[WHAT YOU SHOULD DO]:
Retype each line below precisely and omit all images.

[AVAILABLE DATA]:
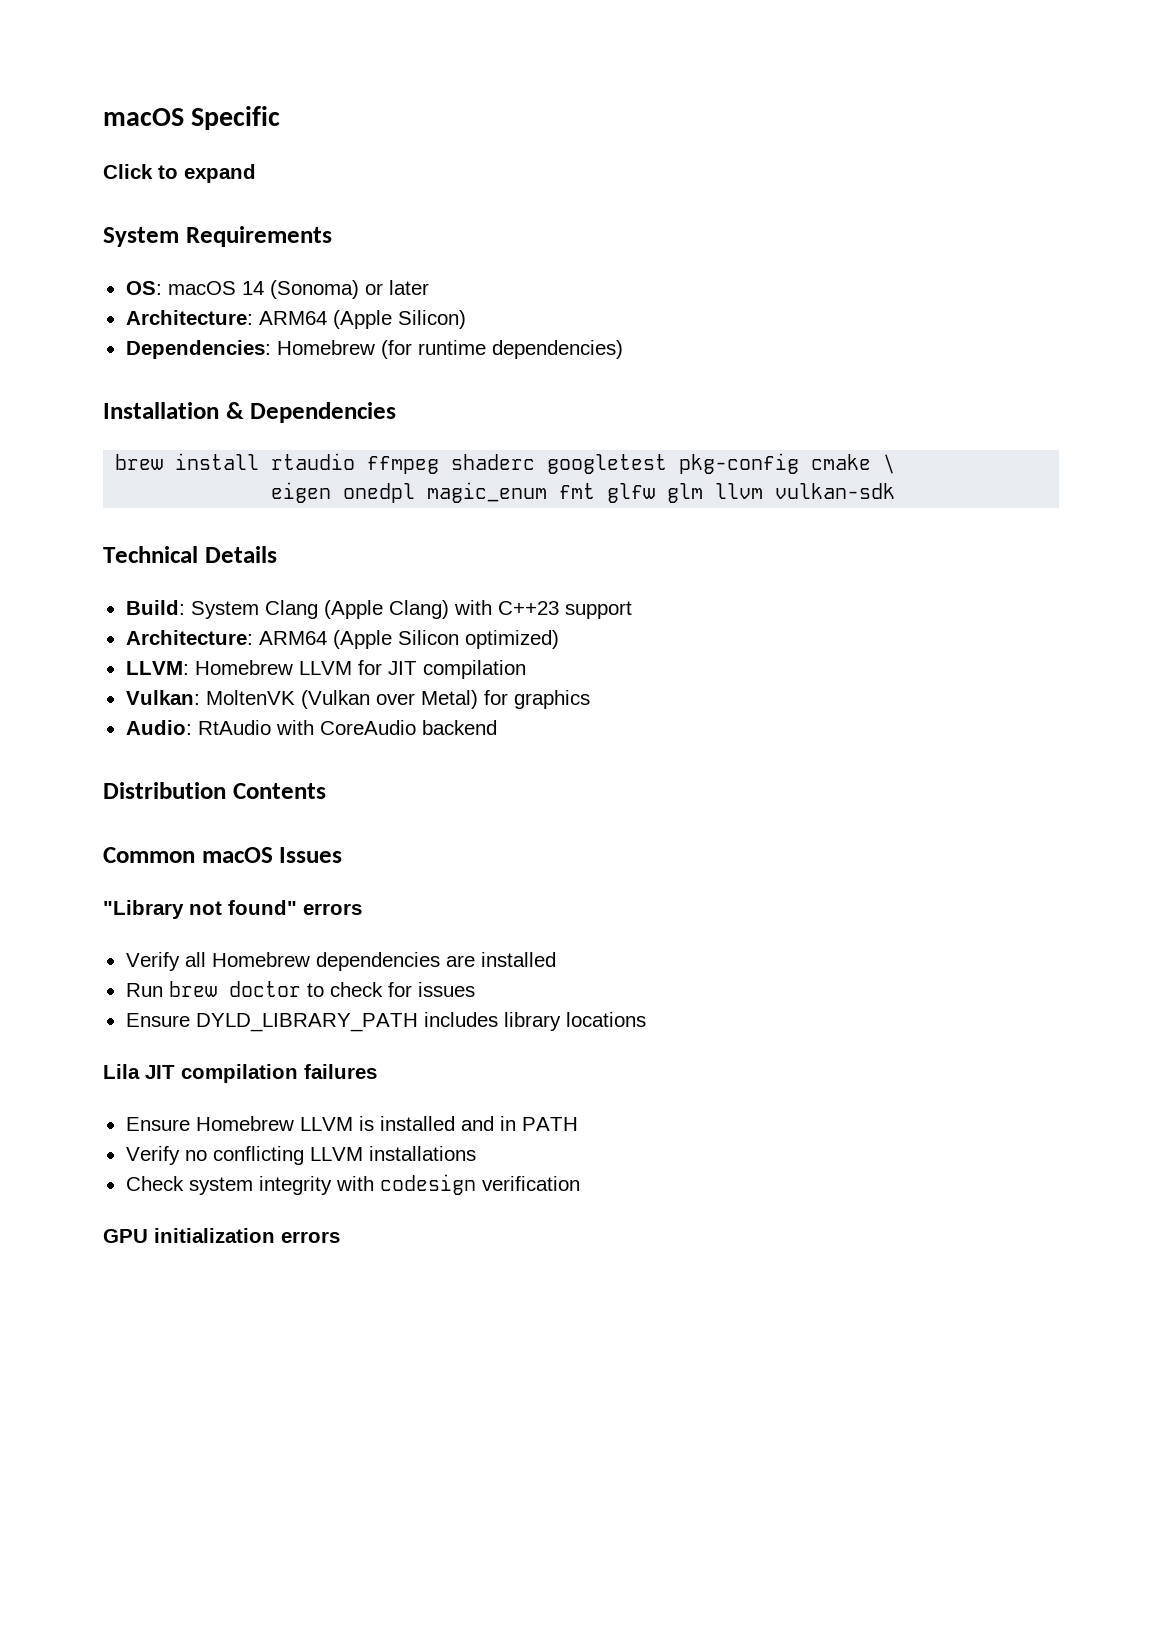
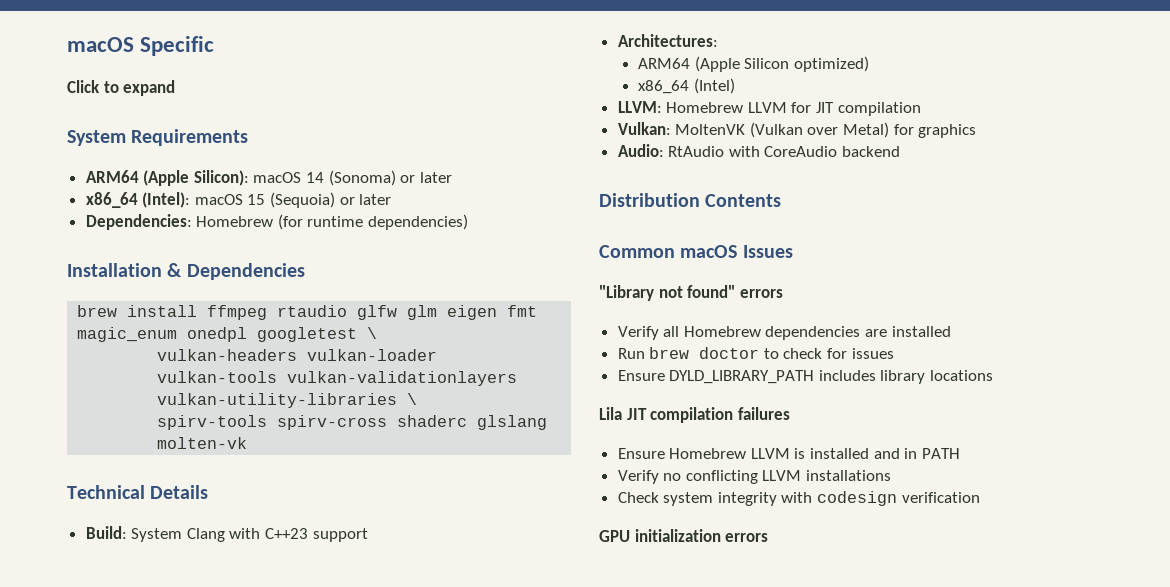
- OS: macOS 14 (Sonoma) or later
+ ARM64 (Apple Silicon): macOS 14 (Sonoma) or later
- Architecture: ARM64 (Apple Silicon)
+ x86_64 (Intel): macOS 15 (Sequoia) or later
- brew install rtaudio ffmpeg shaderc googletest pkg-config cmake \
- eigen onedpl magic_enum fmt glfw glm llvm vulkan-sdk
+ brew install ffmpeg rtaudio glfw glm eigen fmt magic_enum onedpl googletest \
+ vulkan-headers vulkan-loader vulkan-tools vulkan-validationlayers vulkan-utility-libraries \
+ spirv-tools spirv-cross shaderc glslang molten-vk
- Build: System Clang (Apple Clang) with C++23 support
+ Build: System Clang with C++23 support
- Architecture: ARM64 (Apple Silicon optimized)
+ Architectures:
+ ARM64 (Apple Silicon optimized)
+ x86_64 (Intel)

[THE ANSWER]:
- OS: macOS 14 (Sonoma) or later
+ ARM64 (Apple Silicon): macOS 14 (Sonoma) or later
- Architecture: ARM64 (Apple Silicon)
+ x86_64 (Intel): macOS 15 (Sequoia) or later
- brew install rtaudio ffmpeg shaderc googletest pkg-config cmake \
- eigen onedpl magic_enum fmt glfw glm llvm vulkan-sdk
+ brew install ffmpeg rtaudio glfw glm eigen fmt magic_enum onedpl googletest \
+ vulkan-headers vulkan-loader vulkan-tools vulkan-validationlayers vulkan-utility-libraries \
+ spirv-tools spirv-cross shaderc glslang molten-vk
- Build: System Clang (Apple Clang) with C++23 support
+ Build: System Clang with C++23 support
- Architecture: ARM64 (Apple Silicon optimized)
+ Architectures:
+ ARM64 (Apple Silicon optimized)
+ x86_64 (Intel)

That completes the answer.